Abstract
Aim
The objective of this study was to evaluate the safety and efficacy of a novel technique of formal reduction and circumferential fusion for pediatric high-grade spondylolisthesis (HGS).
Purpose
The safety and efficacy of formal reduction for high-grade spondylolisthesis (HGS) has never been thoroughly examined. This study reports the outcomes of 29 children with HGS who underwent a procedure of gradual reduction and circumferential fusion.
Methods
29 children (13 males, 16 females) were recruited between 2006 and 2010. Radiographic measurements (including % of slip, lumbosacral angle—LSA, pelvic incidence—PI, pelvic tilt—PT, sacral slope—SS, and proximal femoral angle—PFA) and quality of life assessment (SRS-22 questionnaire) were prospectively obtained at baseline and at the last post-operative follow-up (> 2 years post-op).
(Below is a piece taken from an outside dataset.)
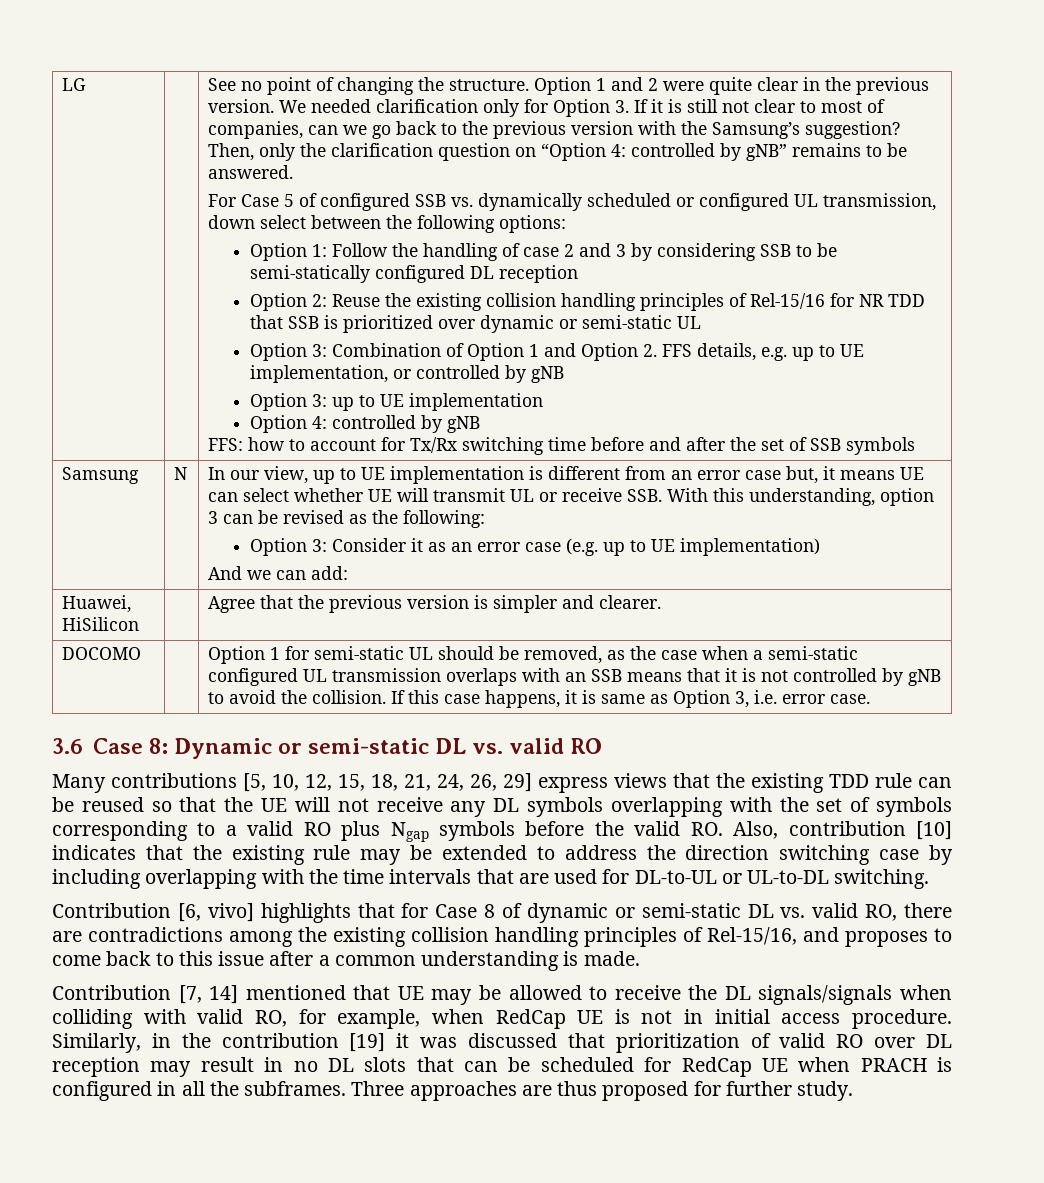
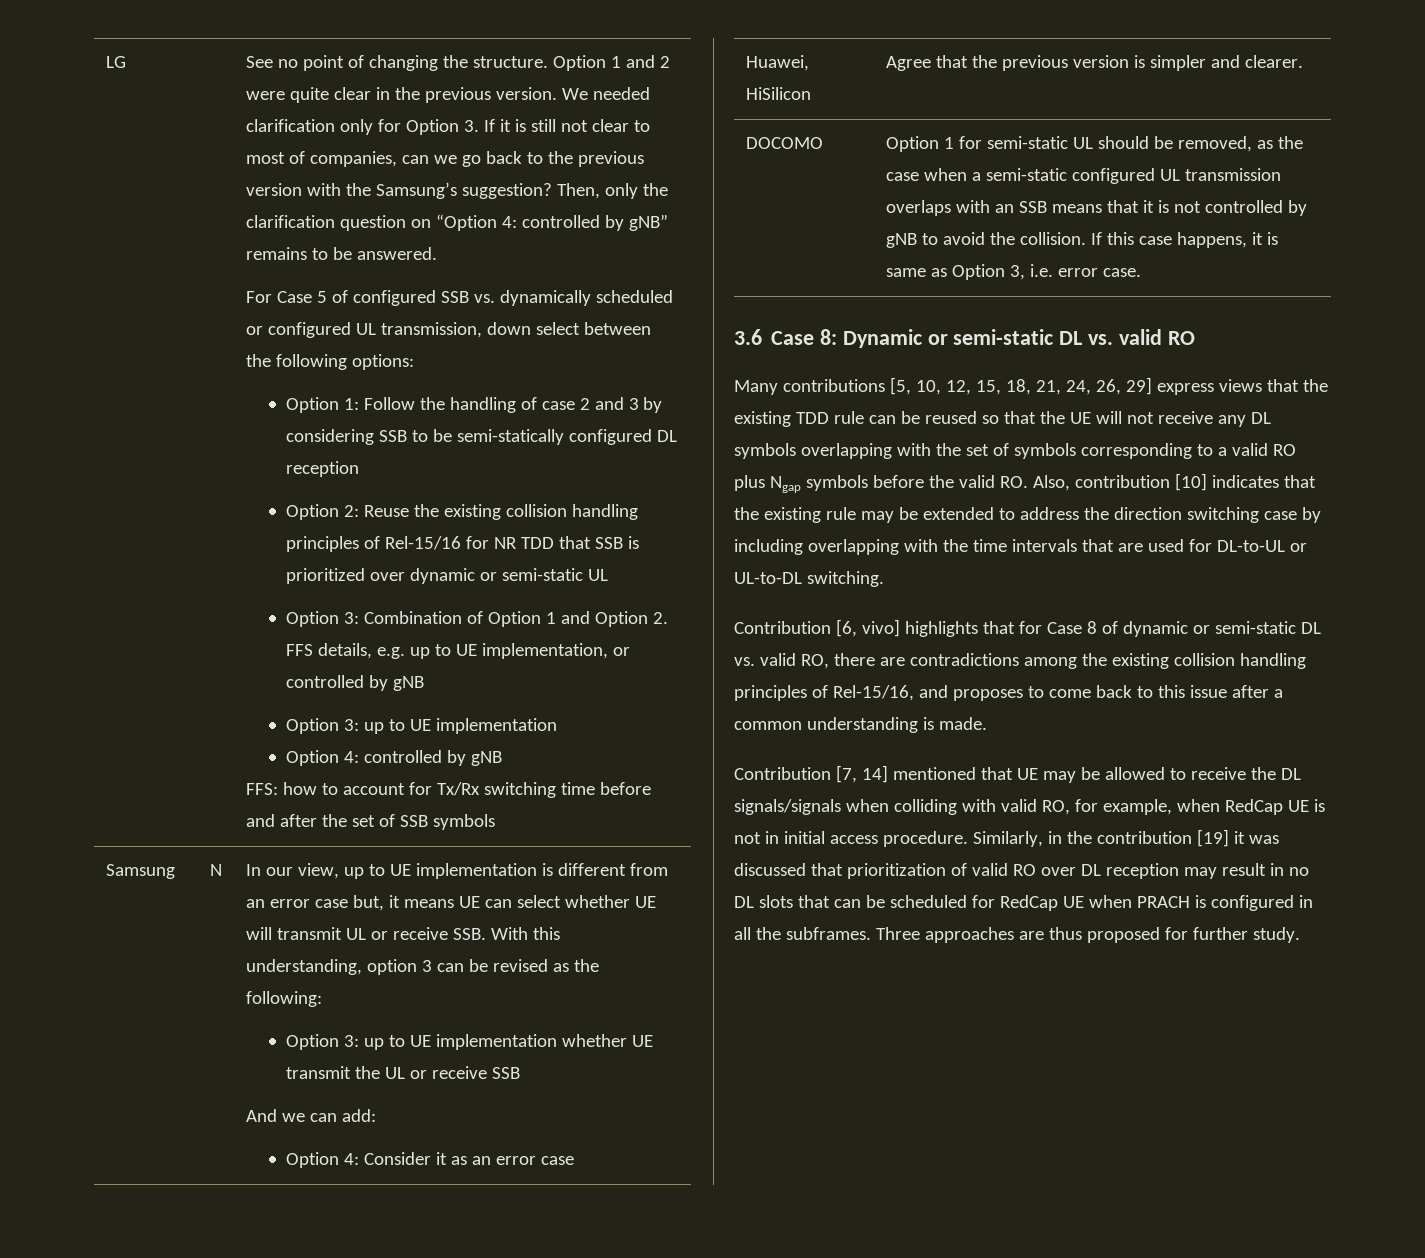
- Option 3: Consider it as an error case (e.g. up to UE implementation)
+ Option 3: up to UE implementation whether UE transmit the UL or receive SSB
  And we can add:
+ Option 4: Consider it as an error case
Radiological measurements were used to classify patients according to the Spine Deformity Study Group (SDSG) classification.
Results
Mean baseline slip % was 69.9 ± 16.5%. There were 13 patients with a balanced pelvic (SDSG Type 4) and 16 with an unbalanced pelvis (SDSG Type 5 and 6). On average, a reduction of 45.5 ± 15.3% (range 20–86%) was achieved safely with no major complication. In particular, of the 29 patients, only 3 had a L5 radiculopathy postoperatively that was self-resolved at follow-up. From a radiological standpoint, we observed a mean improvement of LSA from 80.3 ± 17.9° to 91.7 ± 13.6°. We also observed a statistically significant improvement in global HRQOL, and in the function and body image domains.
Conclusion
This prospective study suggests that formal reduction of HGS followed by circumferential fusion is safe when using a standardized surgical technique based on gradual reduction. Performing this intervention could also help improve QOL in some patients.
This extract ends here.